Volverse centro, pero centro de verdad, lleva inevi­tablemente a la lógica del poder y ésta a la lógica de la evaporación. Este es el verdadero underground: ese del que no se habla.

Es una pena que Borges no haya escrito la novela de Almotásim y se haya limitado a comentarla. Hoy día, más que nunca, como en las antiguas iniciacio­nes, no hay suceso más importante que el ocurrido entre Maestro y discípulo. Ningún motivo más gran­de que justifique una novela, una obra.
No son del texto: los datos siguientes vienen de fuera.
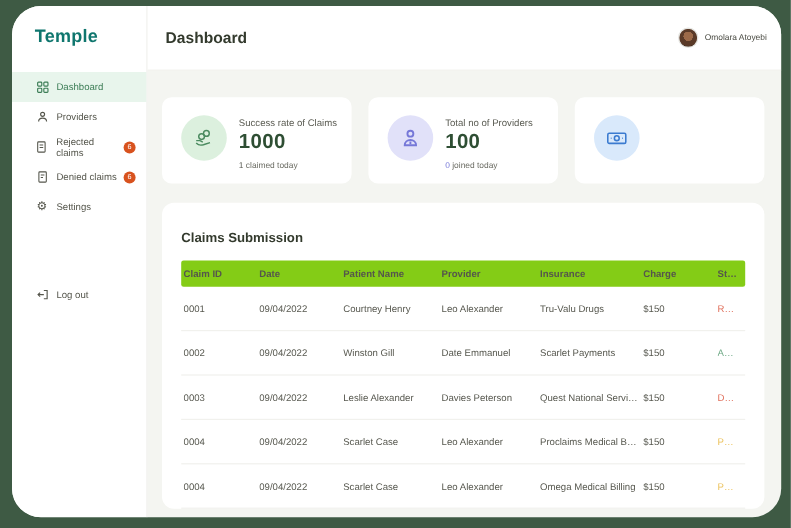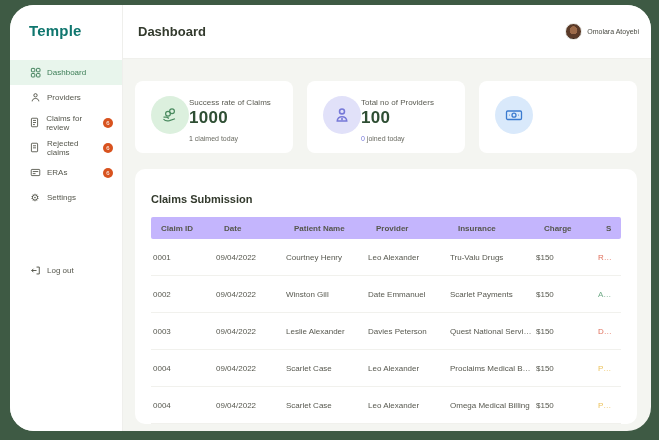--- a/index.html
+++ b/index.html
@@ -50,7 +50,7 @@
   .stats-row { display:flex; gap:14px; }
   .stat-card {
     flex:1; background:#fff; border-radius:8px; height:72px;
-    display:flex; padding:13px 12px 0 16px; 
+    display:flex; padding:13px 12px 0 16px; gap:10px;
   }
   .stat-icon-wrap {
     width:38px; height:38px; border-radius:50%; flex-shrink:0;

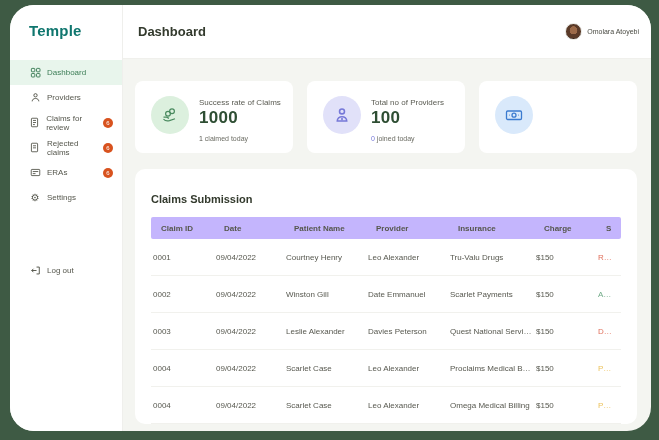--- a/index.html
+++ b/index.html
@@ -110,18 +110,6 @@
         <span>Providers</span>
       </div>
 
-      <div class="nav-item">
-        <span class="nicon">
-          <svg width="11" height="11" viewBox="0 0 16 16" fill="none" stroke="currentColor" stroke-width="1.3">
-              <rect x="3.5" y="1.8" width="9" height="12.4" rx="1"></rect>
-              <line x1="5.8" y1="5" x2="10.2" y2="5"></line>
-              <line x1="5.8" y1="8" x2="10.2" y2="8"></line>
-              <line x1="5.8" y1="11" x2="8.5" y2="11"></line>
-            </svg>
-        </span>
-        <span>Claims for review</span>
-        <span class="badge">6</span>
-      </div>
 
       <div class="nav-item">
         <span class="nicon">

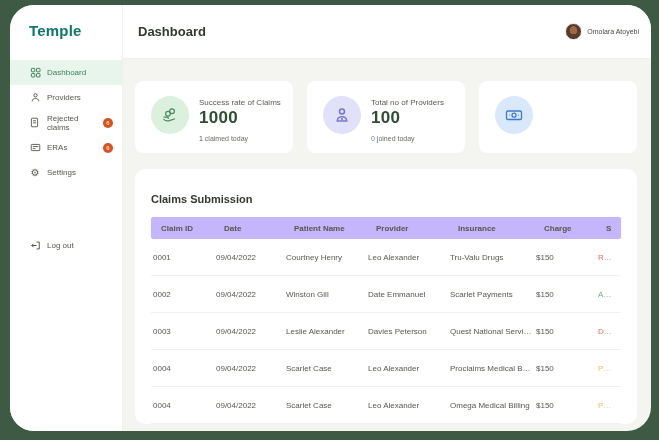--- a/index.html
+++ b/index.html
@@ -123,6 +123,17 @@
         <span class="badge">6</span>
       </div>
 
+      <div class="nav-item">
+        <span class="nicon">
+          <svg width="11" height="11" viewBox="0 0 16 16" fill="none" stroke="currentColor" stroke-width="1.3">
+              <rect x="3.5" y="1.8" width="9" height="12.4" rx="1"></rect>
+              <line x1="5.8" y1="5.5" x2="10.2" y2="5.5"></line>
+              <line x1="5.8" y1="8.5" x2="8.5" y2="8.5"></line>
+            </svg>
+        </span>
+        <span>Denied claims</span>
+        <span class="badge">6</span>
+      </div>
 
       <div class="nav-item">
         <span class="nicon">

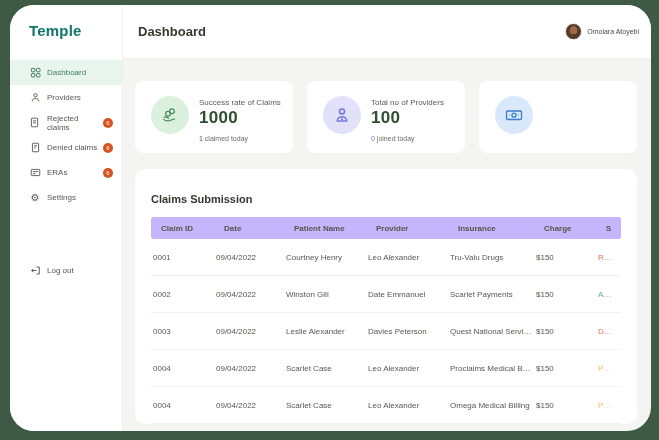--- a/index.html
+++ b/index.html
@@ -135,17 +135,6 @@
         <span class="badge">6</span>
       </div>
 
-      <div class="nav-item">
-        <span class="nicon">
-          <svg width="11" height="11" viewBox="0 0 16 16" fill="none" stroke="currentColor" stroke-width="1.3">
-              <rect x="1.8" y="3.5" width="12.4" height="9" rx="1"></rect>
-              <line x1="4" y1="6.6" x2="12" y2="6.6"></line>
-              <line x1="4" y1="9.6" x2="8" y2="9.6"></line>
-            </svg>
-        </span>
-        <span>ERAs</span>
-        <span class="badge">6</span>
-      </div>
 
       <div class="nav-item">
         <span class="nicon gear-glyph">⚙</span>

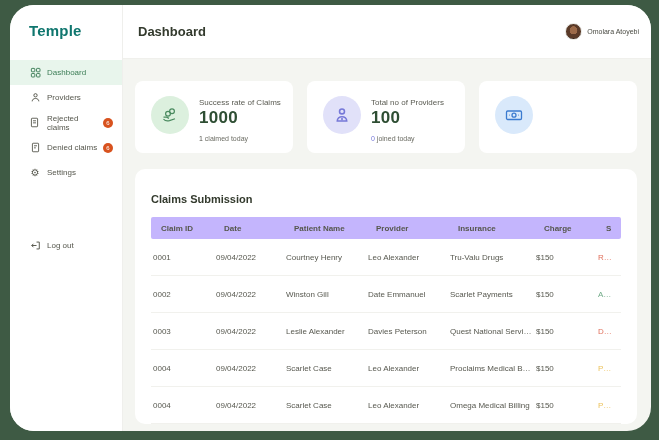--- a/index.html
+++ b/index.html
@@ -68,9 +68,9 @@
   }
   .claims-title { font-size:11px; font-weight:bold; color:#333a2d; }
   .tbl-header {
-    margin-top:12px; height:22px; background:#c4b5fd; border-radius:2px;
+    margin-top:12px; height:22px; background:#84cc16; border-radius:2px;
     display:grid; grid-template-columns:63px 70px 82px 82px 86px 62px 1fr;
-    align-items:center; font-size:8px; font-weight:bold; color:#55564c; padding:0 10px;
+    align-items:center; font-size:8px; font-weight:bold; color:#55564c; padding:0 2px;
   }
   .tbl-row {
     height:37px; display:grid; grid-template-columns:63px 70px 82px 82px 86px 62px 1fr;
Resumiendo: sospecho que hay un centro que corre peligro de desplazarse definitivamente hacia la na­da, dentro de una perpetua guerra teológica. De ser así, la actual lógica del poder está en vaso comuni­cante con el proceso óntico anterior. Tal sería, en ese caso, la situación histórica. Si esto es cierto, una solución sólo puede provenir de un pensamiento re­ligioso renovador. Una obra que reinterprete el lega­do pagano y que, ella misma y por fuerza, sea ética y estética, mística y práctica: el equivalente literario de los Cuatro Mundos. Uno sólo de estos elementos que falte y la transmutación alquímica no se podrá realizar. El trabajo quedará incompleto.

 

*Alberto Laiseca nació en Rosario en 1941 y murió en Buenos Aires en 2016. Publicó novelas, cuentos, poesía y ensayos. Entre sus obras más destacadas están Matando enanos a garrotazos (1982), Poemas chinos (1987), Por favor ¡plágienme! (1991), El jardín de las máquinas parlantes (1993) y Los Sorias (1998).